After the September 11 attacks, anti-immigrant sentiment revived throughout the United States, and residents appearing to be Middle Eastern or practicing Islam often aroused suspicion. Authorities arrested more than a thousand Arabs and Muslims, and a Justice Department study later reported that many people with no connection to terrorism spent months in jail, denied their rights. “I think America overreacted . . . by singling out Arab-named men like myself,” said Shanaz Mohammed, who was jailed for eight months for an immigration violation.

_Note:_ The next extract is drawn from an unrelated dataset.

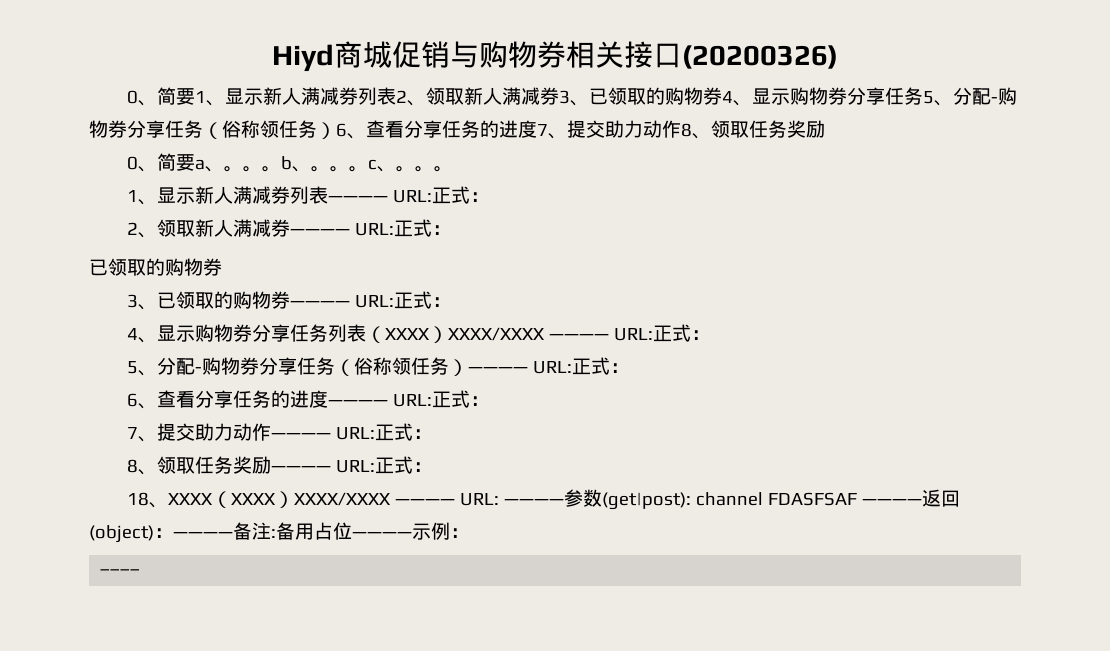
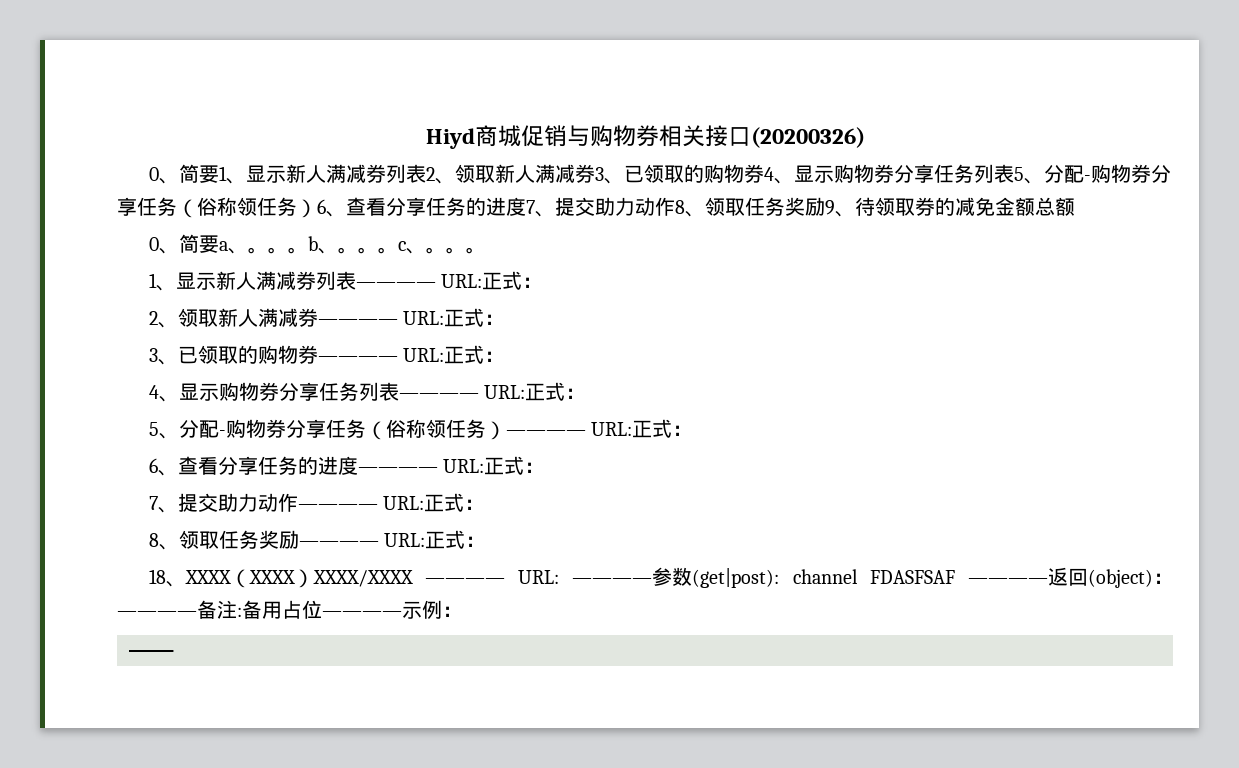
(924, 96) none -> [973,164,1014,183] 列表
(825, 129) none -> [825,197,1075,217] 9、待领取券的减免金额总额
[89,258,222,276] // 已领取的购物券 -> (505, 319) none
[366,326,546,343] （XXXX）XXXX/XXXX -> (399, 391) none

In October 2001, Congress passed the USA Patriot Act, which gave the government new powers to monitor suspected terrorists and their associates, including the ability to access personal information. It soon provoked calls for revision from both conservatives and liberals. Kathleen MacKenzie, a councilwoman in Ann Arbor, Michigan, explained why the council opposed the Patriot Act: “As concerned as we were about national safety, we felt that giving up [rights] was too high a price to pay.” A security official countered, “If you don’t violate someone’s human rights some of the time, you probably aren’t doing your job.” A decade past 9/11, the government continued to gather personal information on individual citizens, seeming to some to have sacrificed too much liberty for security.

Insisting that presidential powers were virtually limitless in times of national crisis, Bush stretched his authority as commander in chief until he met resistance from the courts and Congress. The U.S. detained more than 700 prisoners captured in Afghanistan and taken to the U.S. military base at Guantánamo, Cuba, where, until the courts acted, they had no rights and some were tortured. Although President Barack Obama promised to close the detention camp, he met resistance from Congress, and more than one hundred prisoners remained there in 2014.

The government also sought to protect Americans from future terrorist attacks through the greatest reorganization of the executive branch since 1948. In November 2002, Congress authorized the new Department of Homeland Security, combining 170,000 federal employees from twenty-two agencies responsible for various aspects of domestic security. Chief among the department’s duties were intelligence analysis; immigration and border security; chemical, biological, and nuclear countermeasures; and emergency preparedness and response.